Input for this task:
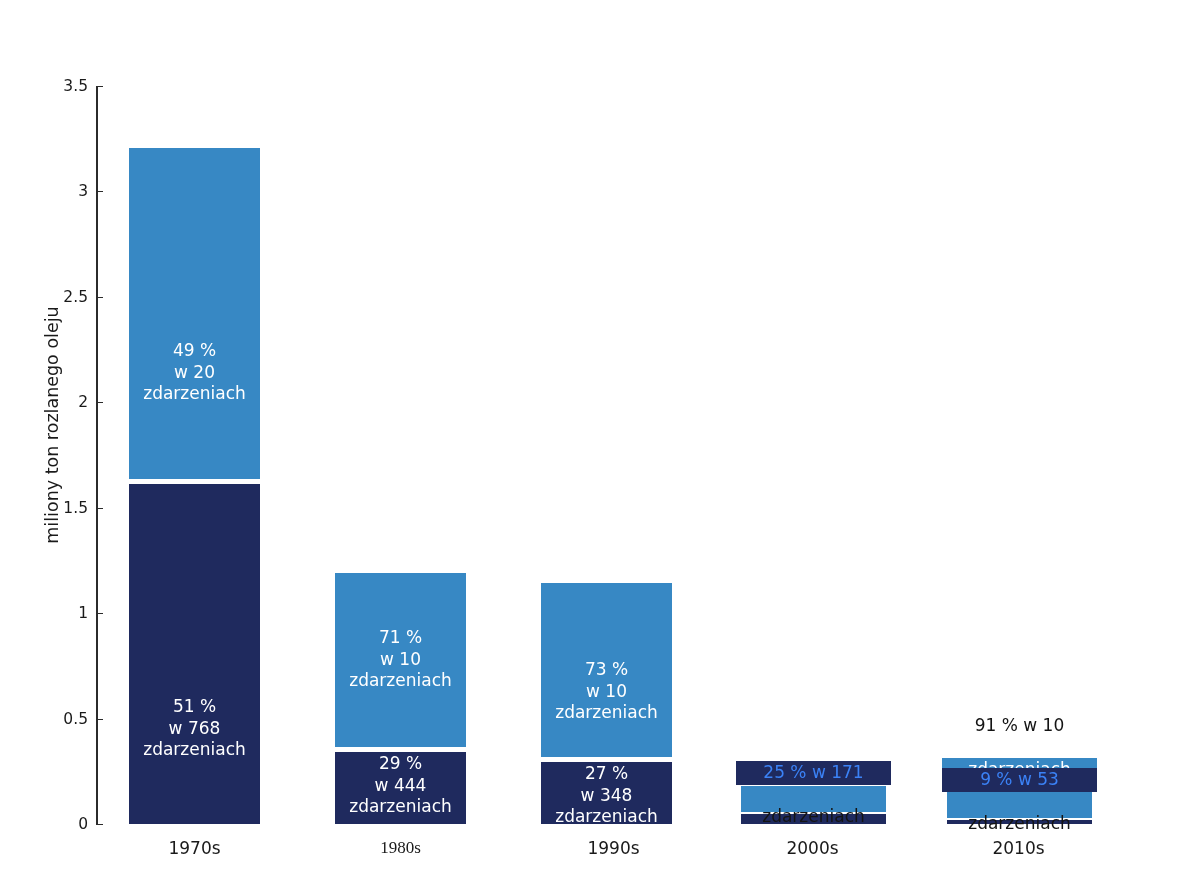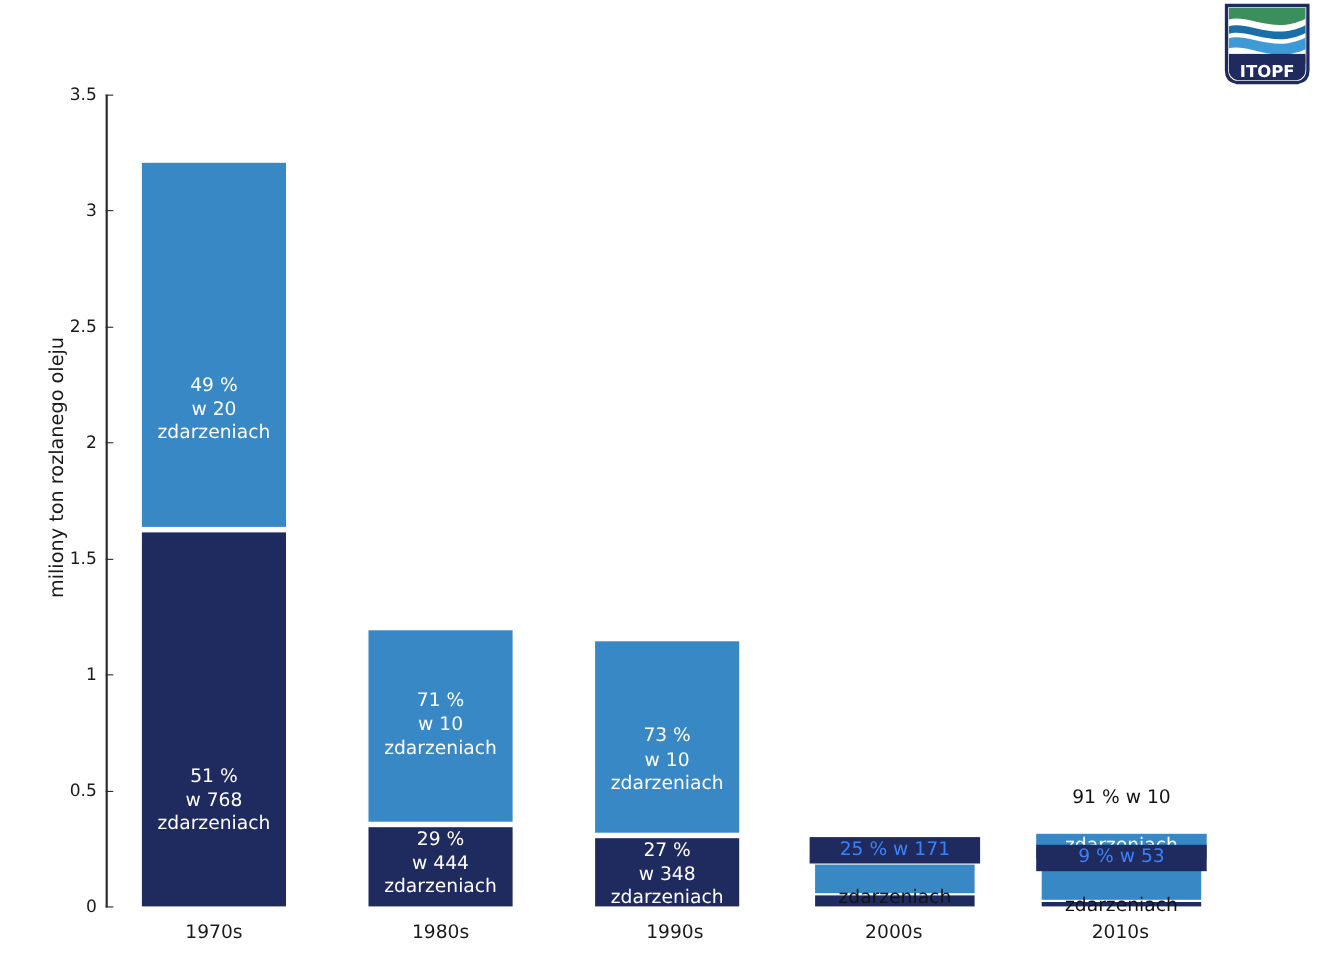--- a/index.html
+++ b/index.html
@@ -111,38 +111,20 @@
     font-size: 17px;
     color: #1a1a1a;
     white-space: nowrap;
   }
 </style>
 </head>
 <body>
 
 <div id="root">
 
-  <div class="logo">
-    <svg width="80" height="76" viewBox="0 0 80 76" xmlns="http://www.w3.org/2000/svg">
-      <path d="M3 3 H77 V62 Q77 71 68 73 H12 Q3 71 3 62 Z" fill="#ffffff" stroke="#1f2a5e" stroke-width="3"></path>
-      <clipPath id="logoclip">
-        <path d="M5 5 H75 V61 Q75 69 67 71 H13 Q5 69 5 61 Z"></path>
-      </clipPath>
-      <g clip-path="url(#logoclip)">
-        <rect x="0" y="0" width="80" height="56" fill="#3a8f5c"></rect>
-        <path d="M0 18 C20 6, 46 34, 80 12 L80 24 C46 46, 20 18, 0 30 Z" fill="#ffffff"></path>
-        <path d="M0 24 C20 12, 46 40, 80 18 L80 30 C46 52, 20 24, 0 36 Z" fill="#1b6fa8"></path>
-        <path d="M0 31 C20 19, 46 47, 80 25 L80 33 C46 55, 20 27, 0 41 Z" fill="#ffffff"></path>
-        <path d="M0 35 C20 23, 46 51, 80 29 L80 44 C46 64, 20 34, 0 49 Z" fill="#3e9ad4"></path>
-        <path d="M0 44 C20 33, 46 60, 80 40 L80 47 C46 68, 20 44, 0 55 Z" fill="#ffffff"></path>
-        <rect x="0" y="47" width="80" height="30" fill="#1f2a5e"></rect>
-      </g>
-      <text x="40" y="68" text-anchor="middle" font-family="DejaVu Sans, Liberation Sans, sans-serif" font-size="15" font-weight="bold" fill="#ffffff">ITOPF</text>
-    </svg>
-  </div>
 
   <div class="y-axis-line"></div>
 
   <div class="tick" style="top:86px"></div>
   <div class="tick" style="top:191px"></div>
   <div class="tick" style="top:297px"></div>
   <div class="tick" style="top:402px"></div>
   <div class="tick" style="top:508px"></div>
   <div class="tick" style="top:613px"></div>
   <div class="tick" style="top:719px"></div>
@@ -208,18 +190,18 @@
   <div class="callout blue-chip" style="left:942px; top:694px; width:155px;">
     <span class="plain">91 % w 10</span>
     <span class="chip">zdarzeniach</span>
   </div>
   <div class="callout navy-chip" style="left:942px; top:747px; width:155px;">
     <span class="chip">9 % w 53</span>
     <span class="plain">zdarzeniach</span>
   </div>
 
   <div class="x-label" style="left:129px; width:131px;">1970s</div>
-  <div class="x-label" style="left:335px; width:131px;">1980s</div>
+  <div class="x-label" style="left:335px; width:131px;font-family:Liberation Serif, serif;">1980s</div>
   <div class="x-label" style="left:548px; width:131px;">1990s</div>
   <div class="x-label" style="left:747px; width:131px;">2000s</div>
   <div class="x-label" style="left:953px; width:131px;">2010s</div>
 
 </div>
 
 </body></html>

Prompt: Work out how many lines above contain the word "span". Give only the number.

Solution below: 4